Saturday, October 25, 2014

The Broken Hours by Jacqueline Baker

I dislike giving the impression I'm a literary snob, so let me set the record straight, immediately: I love horror, and I love good writing, and I'm as likely to read Stephen King as a I am to read Shirley Jackson. Nevertheless, there are some who question if modern horror can ever transcend its genre ghetto, and having just finished Jacqueline Baker's The Broken Hours, I'm optimistic it not only can, but already has. Google literary horror, and you'll get lists pointing you toward Edgar Allan Poe, Mary Shelley, Bram Stoker, and Joyce Carol Oates. With rare exceptions, these lists don't contain anything written in the past 30 years, as though literary status is denied to horror until it's aged sufficiently to have lost much of its potency. However, like SF and Fantasy, literary writers are turning their attentions towards horror. And with Halloween just a few days hence, here is my recommendation for those who not only appreciate good storytelling, but careful wordsmithing and poetic prose.

Baker's writing has always been haunted. From her short stories in A Hard Witching to her stark vision of Canada's western prairies in The Horseman's Graves, there's always a sense of the uncanny stalking at the edges of the page. In those works, her ghosts are more subtle. In The Broken Hours, they take center stage in a tale about a man who comes to work as a personal assistant for H.P. Lovecraft. In Baker's hands, the setting of Providence, Rhode Island during the Great Depression is haunted enough, and so the first 96 pages read much like her previous work, albeit in a more compelling, concise fashion. It wasn't until that 96th page, when I read the words "It was in my room," that I felt the chills crawl up my spine. But don't expect that The Broken Hours suddenly becomes a Cthulhu-inspired horror-fest at that point. There are no Elder Gods in these pages, no physical portals to worlds of madness, though Baker's creation of Lovecraft's voice feels terribly authentic. Instead, Baker slowly doles out the remaining moments of atmospheric horror in small doses, slowly revealing the presences behind closed doors, in the darkness on the landing, in the garden out the window, or in the blinking lights of the castle-like structure across the city.

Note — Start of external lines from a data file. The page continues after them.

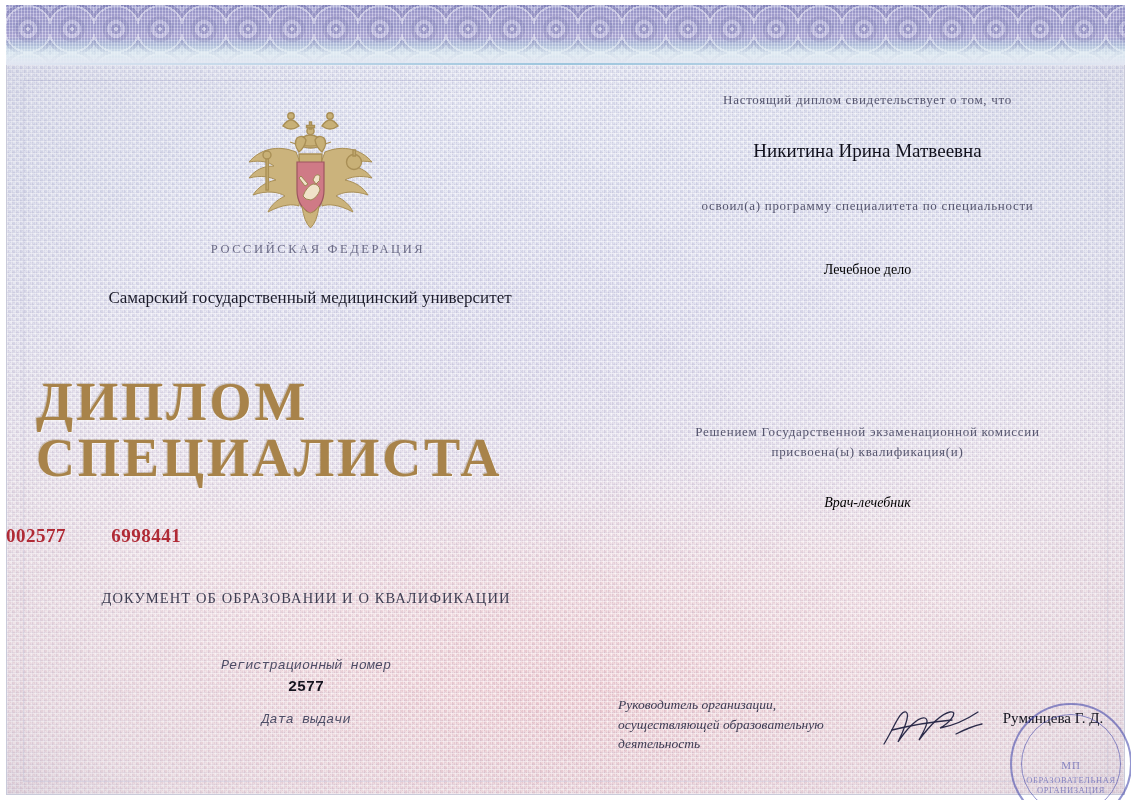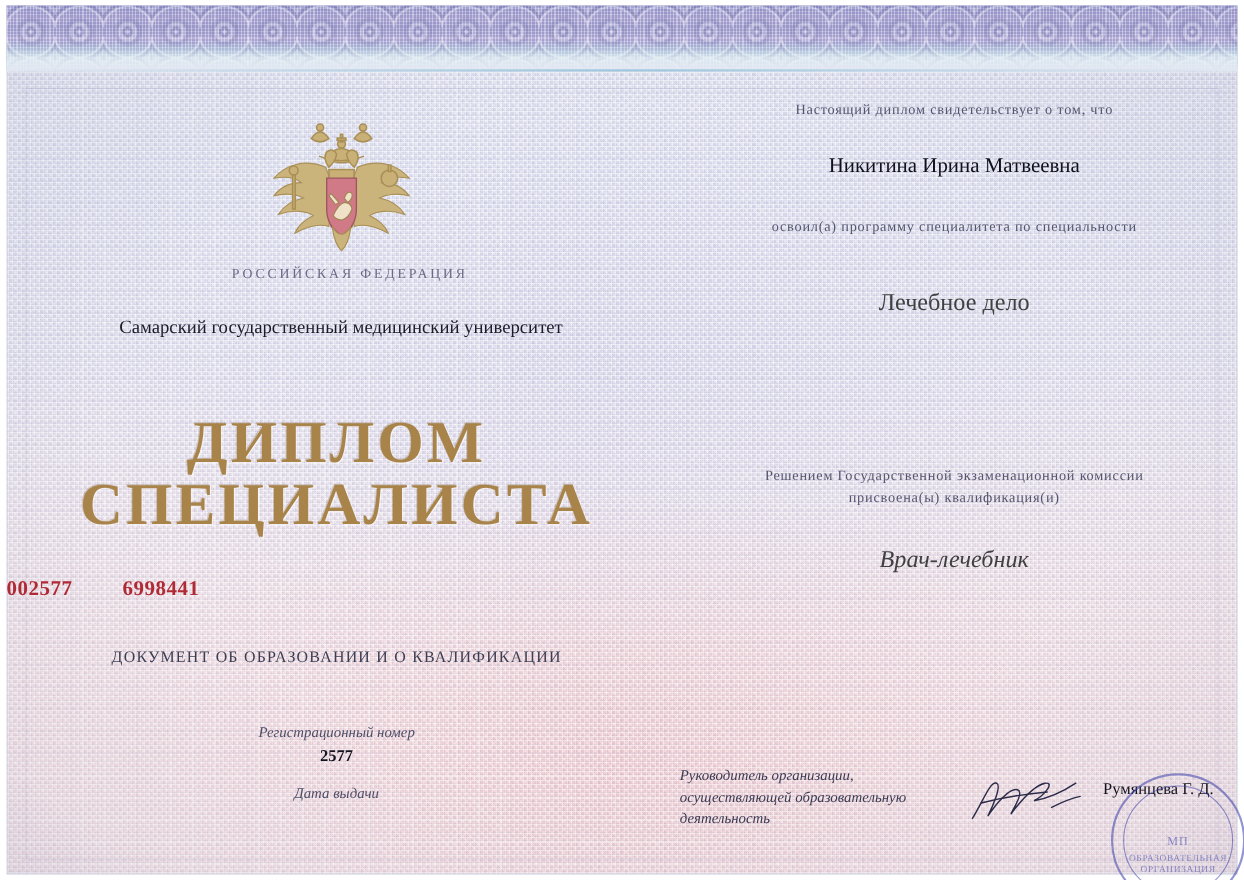"Лечебное дело" .r-mid { color: #404040 -> #000000; font-size: 22px -> 14px }
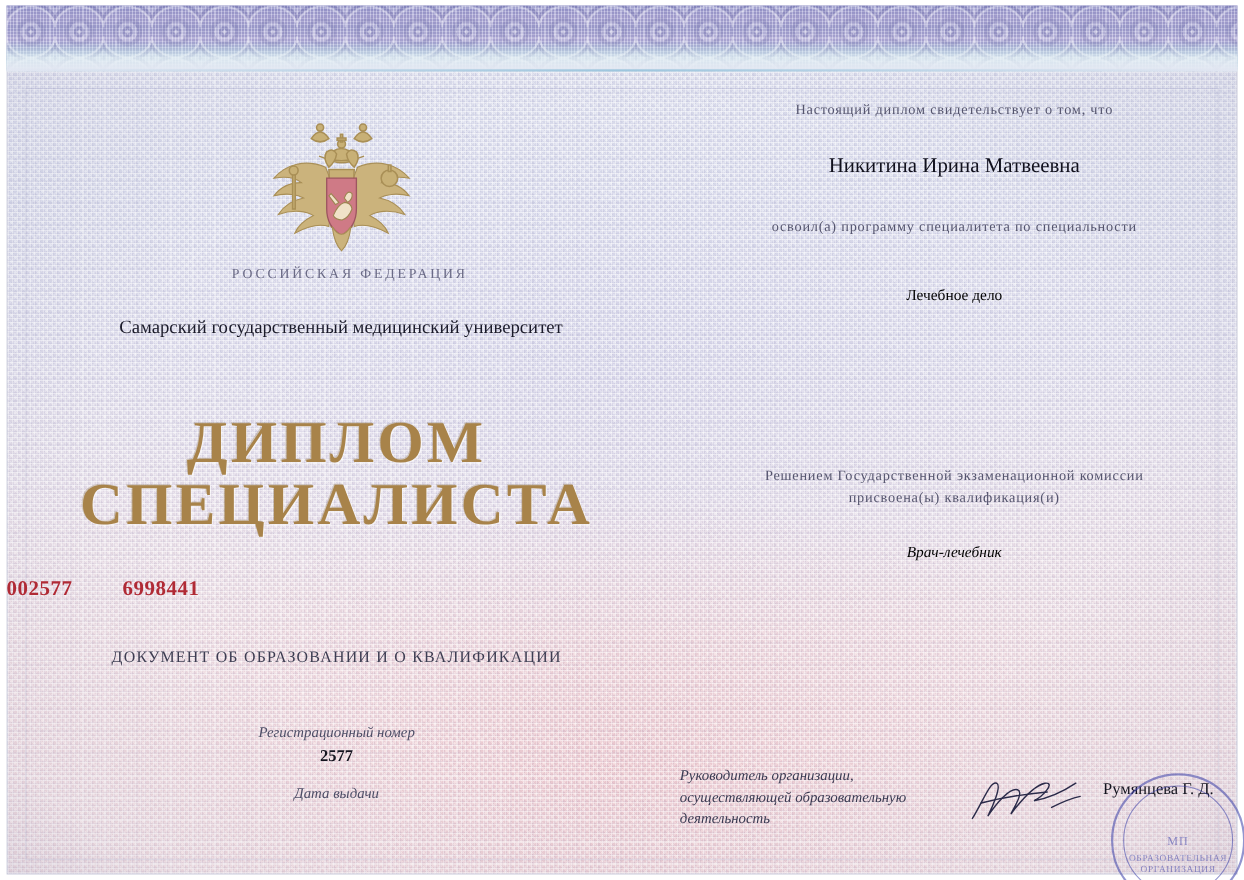"ДИПЛОМ" .diploma-title { padding-left: none -> 30px; text-align: center -> none }
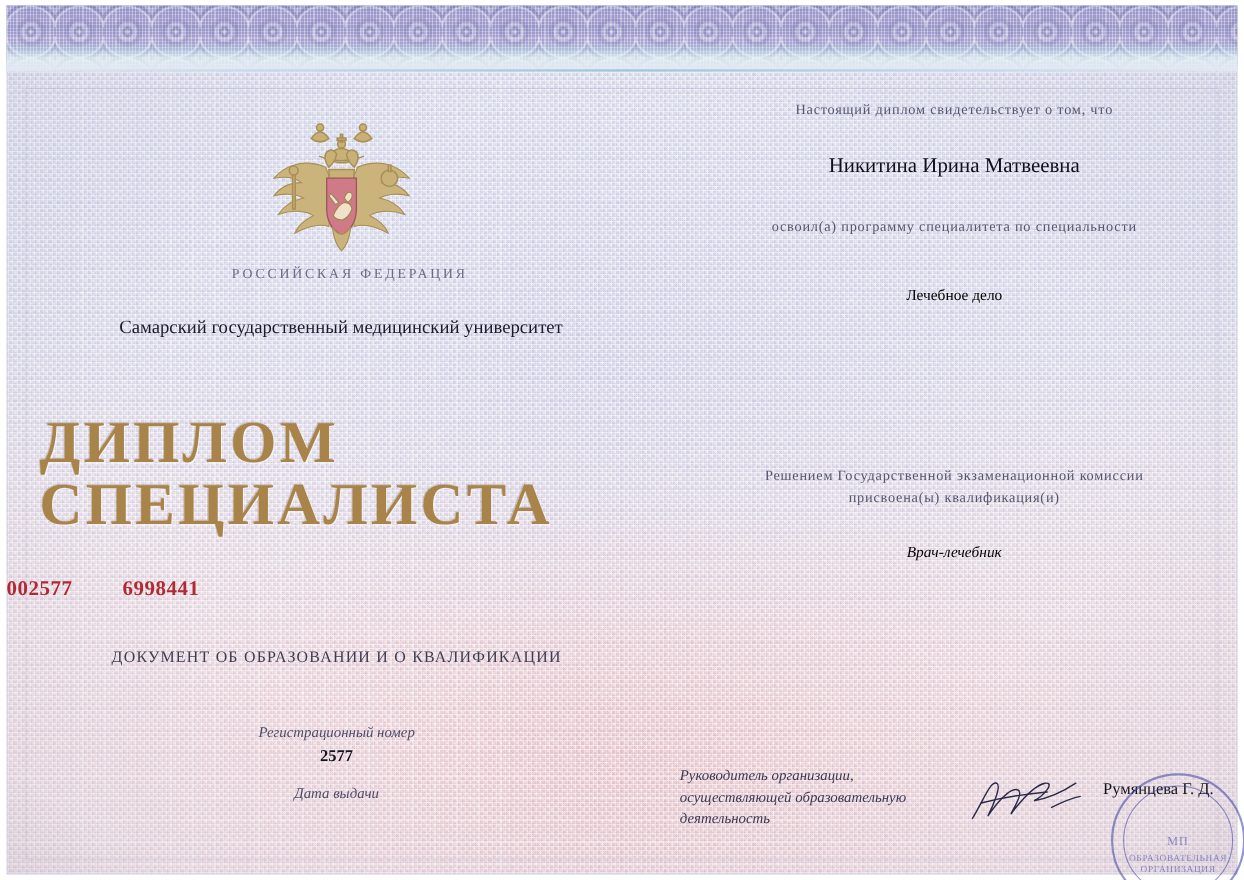"Регистрационный номер" .reg-block { font-family: none -> Liberation Mono, monospace }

One of my favourite passages in The Broken Hours speaks to the desire for horror, but also demonstrates what sets reading Baker's horror from writers like Dean Koontz.
What is it about the darkness which draws us? At once inward and outward. I had always been too easily drawn, too easily, Jane would have said, too easily enveloped. I, who feared once, as a child, not the witching autumn, but spring, that clear-lighted season of ghosts when Jesus rose from the tomb, bloodless and terrible, rolling away the stone in the sunlight with his own deathless hands. I imagined Jane's shock at hearing such a confession.
Oh yes, the darkness drew me. Had drawn me always.
There was something in me, I knew, something perhaps in us all which, no matter our rational selves, was haunted. 
It is this beautiful prose, this beautiful terror, which makes The Broken Hours my top recommendation for this Halloween season. While the chills of The Broken Hours are admittedly slow in coming compared to King or Koontz, once they arrive, they are the kind that creep up to leech the warmth and light from a bright autumn afternoon, an experience I was shocked to have on my way to pick my children up from school. Scaring a reader in the night watches is relatively easy - scaring a reader in broad daylight, especially one who cut his horror teeth on King's Pet Semetary is another. And yet there I was, reading while walking, the hair on my arms standing on end, the sun shining down on me. And unlike recent King or almost all Koontz, Baker knows how to end a book, leaving me lingering over the last page, reading it over several times, to let it sink in, beneath the skin.

1 comment:

  1. *The Broken Hours* reminded me of Dan Simmons' masterful rendition of Dickens' *Drood.* Poor Wilkie Collins.